É esta a realidade que as tecnologias da comunicação nos trouxeram para a dinâmica da vida social, pensei. A possibilidade de estarmos permanentemente em contacto, focados, com alguém algures no planeta. Esta é a revolução comunicacional que está associada à globalização. A revolução que tornou o mundo numa “aldeia global”, onde o “aqui e agora” parece estar a ser substituído por um “algures e agora”.

Em si mesma, a possibilidade de contactarmos uns com os outros, a todo o tempo e em tempo real, independentemente do local onde nos encontremos, parece uma coisa positiva. E é seguramente de grande utilidade relativamente a determinadas questões e problemas concretos do nosso dia-a-dia, como seja o simples facto de podermos pedir apoio a todo o tempo a alguém das nossas relações que sabemos estar disponível para nos ajudar.

Mas por outro lado julgo que não podemos deixar de verificar que este novo mundo traz consigo também um potencial para alterar algumas vertentes fundamentais das relações entre os indivíduos.

Hoje em dia, por exemplo, qualquer jovem refere facilmente ter mais de mil amigos na sua rede social, reconhecendo, ao mesmo tempo, não conhecer pessoalmente uma parte considerável dessas pessoas. São sinais estranhos sobre a noção de amizade e sobre os processos sociais e culturais de construção da amizade e das próprias relações sociais entre os indivíduos. Pelo menos de um certo ponto de vista mais tradicional, que alicerça as relações sociais e culturais directamente nas pessoas de carne e osso, olhos nos olhos, e menos em imagens projectadas que surgem “diluídas” nas redes sociais, associadas a nomes que muitas vezes nem conseguimos perceber que sejam os autênticos.
Não restarão muitas dúvidas de que este seja já um novo mundo, como se afirmou.

É um mundo em que tudo tende a ser mais rápido, mais intenso, mas também mais superficial, mais descartável, mais de “plástico”, como por vezes surge caracterizado. Um mundo que nos reconduz a uma realidade demasiado absorvente, que verdadeiramente nos engole com inúmeras solicitações – basta vermos por exemplo o número de convites que a todo o tempo nos chegam para vermos aquele filme, para lermos um determinado livro, para visitarmos uma exposição de fotografia e, já agora, outra de pintura, e porque não uma de arquitectura, para irmos ao teatro, para fazermos aquelas férias de sonho, ah e aquela caminhada, enfim tantas coisas… – sabendo nós claramente, de antemão, que não há nenhuma agenda que permita satisfazer todas as solicitações. Mas ainda assim continuamos neste verdadeiro afã de querermos ir a todas, quando na realidade acabamos por não ir verdadeiramente a nenhuma, no sentido de estarmos lá de corpo e alma. Porque estamos ali, mas a cabeça e o espírito estão noutro local. Estão a rever o que marcou mais a nossa atenção do que fizemos anteriormente, ou então a antecipar o que faremos de seguida.
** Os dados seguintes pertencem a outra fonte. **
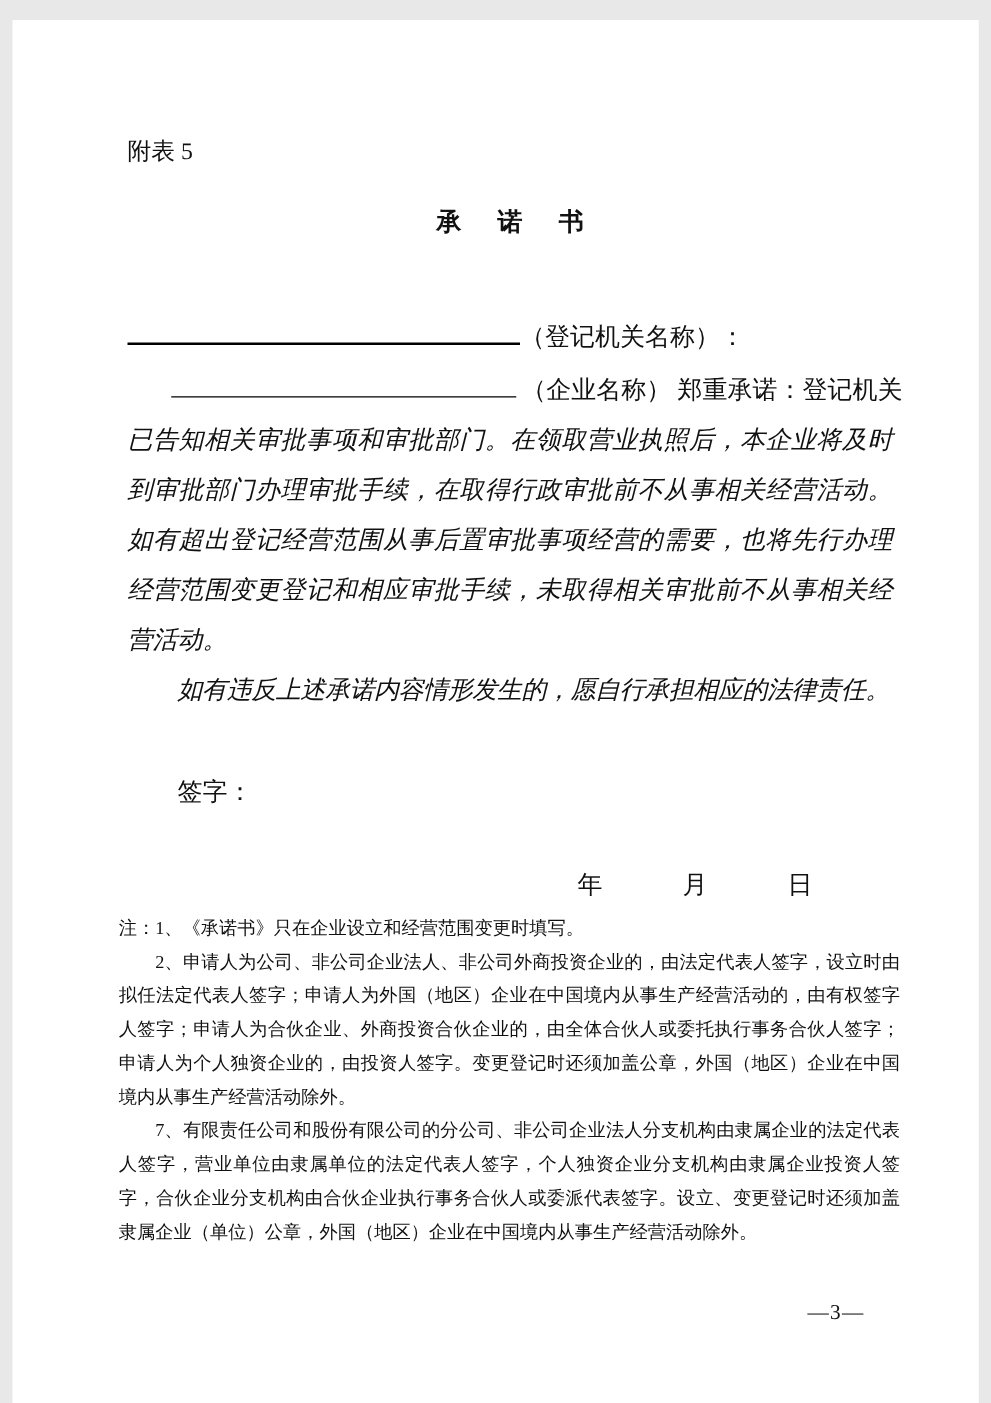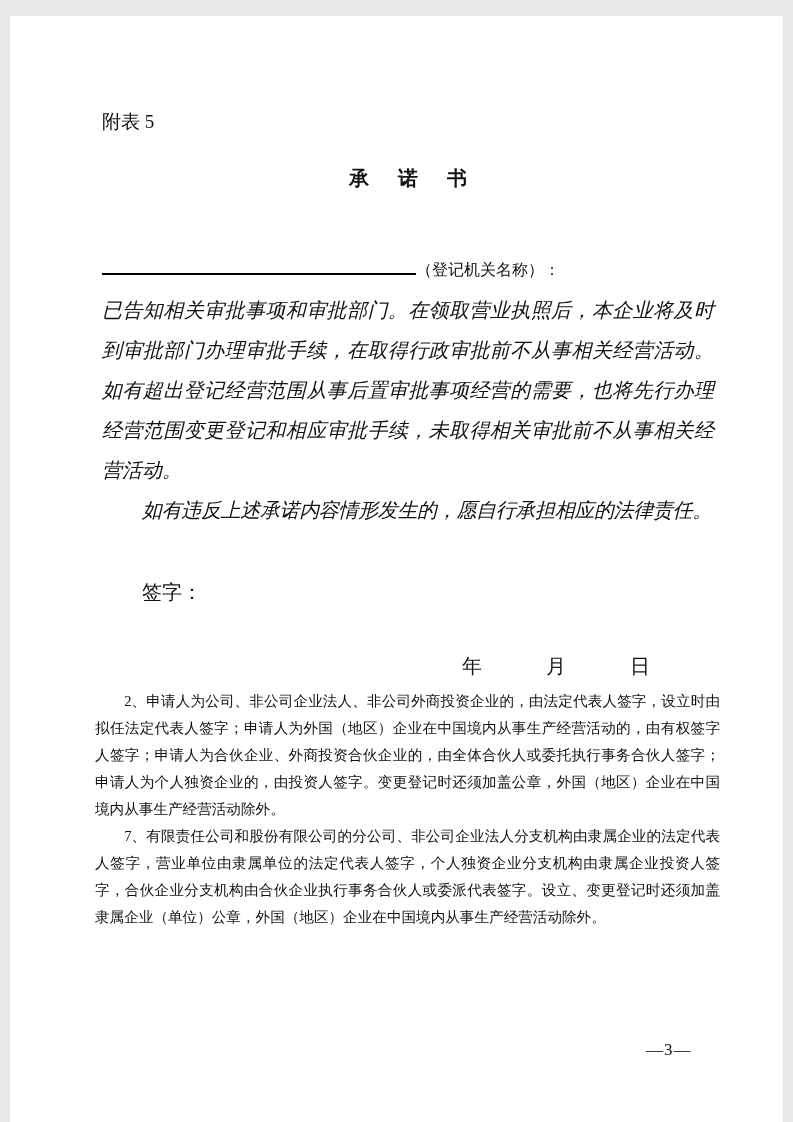--- a/index.html
+++ b/index.html
@@ -30,21 +30,21 @@
   }
   .title {
     margin-top: 30px;
     text-align: center;
     font-size: 20px;
     font-weight: bold;
     word-spacing: 24px;
     line-height: 32px;
   }
   .fill-line {
-    font-size: 16px;
+    font-size: 20px;
     line-height: 40px;
     white-space: nowrap;
   }
   .line-recipient { margin-top: 56px; }
   .line-declarer  { margin-top: 2px; margin-left: 35px; }
   .blank {
     display: inline-block;
     height: 18px;
     vertical-align: baseline;
   }
@@ -101,34 +101,38 @@
   <div class="content">
 
     <div class="appendix">附表 5</div>
 
     <div class="title">承 诺 书</div>
 
     <div class="fill-line line-recipient">
       <span class="blank blank-thick"></span><span>（登记机关名称）：</span>
     </div>
 
+    <div class="fill-line line-declarer">
+      <span class="blank blank-thin"></span><span>（企业名称） 郑重承诺：登记机关</span>
+    </div>
 
     <p class="body-par">已告知相关审批事项和审批部门。在领取营业执照后，本企业将及时到审批部门办理审批手续，在取得行政审批前不从事相关经营活动。如有超出登记经营范围从事后置审批事项经营的需要，也将先行办理经营范围变更登记和相应审批手续，未取得相关审批前不从事相关经营活动。</p>
 
     <p class="body-par liability">如有违反上述承诺内容情形发生的，愿自行承担相应的法律责任。</p>
 
     <div class="signature">签字：</div>
 
     <div class="dateline">
       <span>年</span>
       <span>月</span>
       <span>日</span>
     </div>
 
     <div class="notes">
+      <p>注：1、《承诺书》只在企业设立和经营范围变更时填写。</p>
       <p class="note-indent">2、申请人为公司、非公司企业法人、非公司外商投资企业的，由法定代表人签字，设立时由拟任法定代表人签字；申请人为外国（地区）企业在中国境内从事生产经营活动的，由有权签字人签字；申请人为合伙企业、外商投资合伙企业的，由全体合伙人或委托执行事务合伙人签字；申请人为个人独资企业的，由投资人签字。变更登记时还须加盖公章，外国（地区）企业在中国境内从事生产经营活动除外。</p>
       <p class="note-indent">7、有限责任公司和股份有限公司的分公司、非公司企业法人分支机构由隶属企业的法定代表人签字，营业单位由隶属单位的法定代表人签字，个人独资企业分支机构由隶属企业投资人签字，合伙企业分支机构由合伙企业执行事务合伙人或委派代表签字。设立、变更登记时还须加盖隶属企业（单位）公章，外国（地区）企业在中国境内从事生产经营活动除外。</p>
     </div>
 
   </div>
 
   <div class="pagenum">—3—</div>
 </div>
 
 </body></html>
Em certo sentido, parece que o “aqui e agora, de corpo e alma” tende a perder-se. E este efeito será tanto mais estranho, como disse anteriormente, quando “este aqui e agora, de corpo e alma” se tenha de fazer na presença real e efectiva de outra ou de outras pessoas. A dinâmica deste mundo está com maior ou menor incidência a contribuir para alterar as relações sociais entre as pessoas.

E foi precisamente este o efeito que me pareceu estar ali ao meu lado durante aquele jantar. Aquele casal, aquele rapaz e aquela rapariga pareciam estar menos um com o outro e mais com outras pessoas. Com pessoas que não estando ali, por não serem visíveis, acabavam por ser efectivamente as suas companhias. Estes jovens estando ali, não estavam ali. Faziam companhia um ao outro enquanto jantavam, é certo, mas estavam na realidade na companhia dos seus interlocutores. Daqueles com quem tão intensamente trocavam mensagens escritas.

Não me consigo esquecer da inscrição que uma vez li manuscrita num papel colado na parede de um simples café de bairro, e que dizia muito simplesmente o seguinte:

“Não temos wi-fi. Falem uns com os outros!”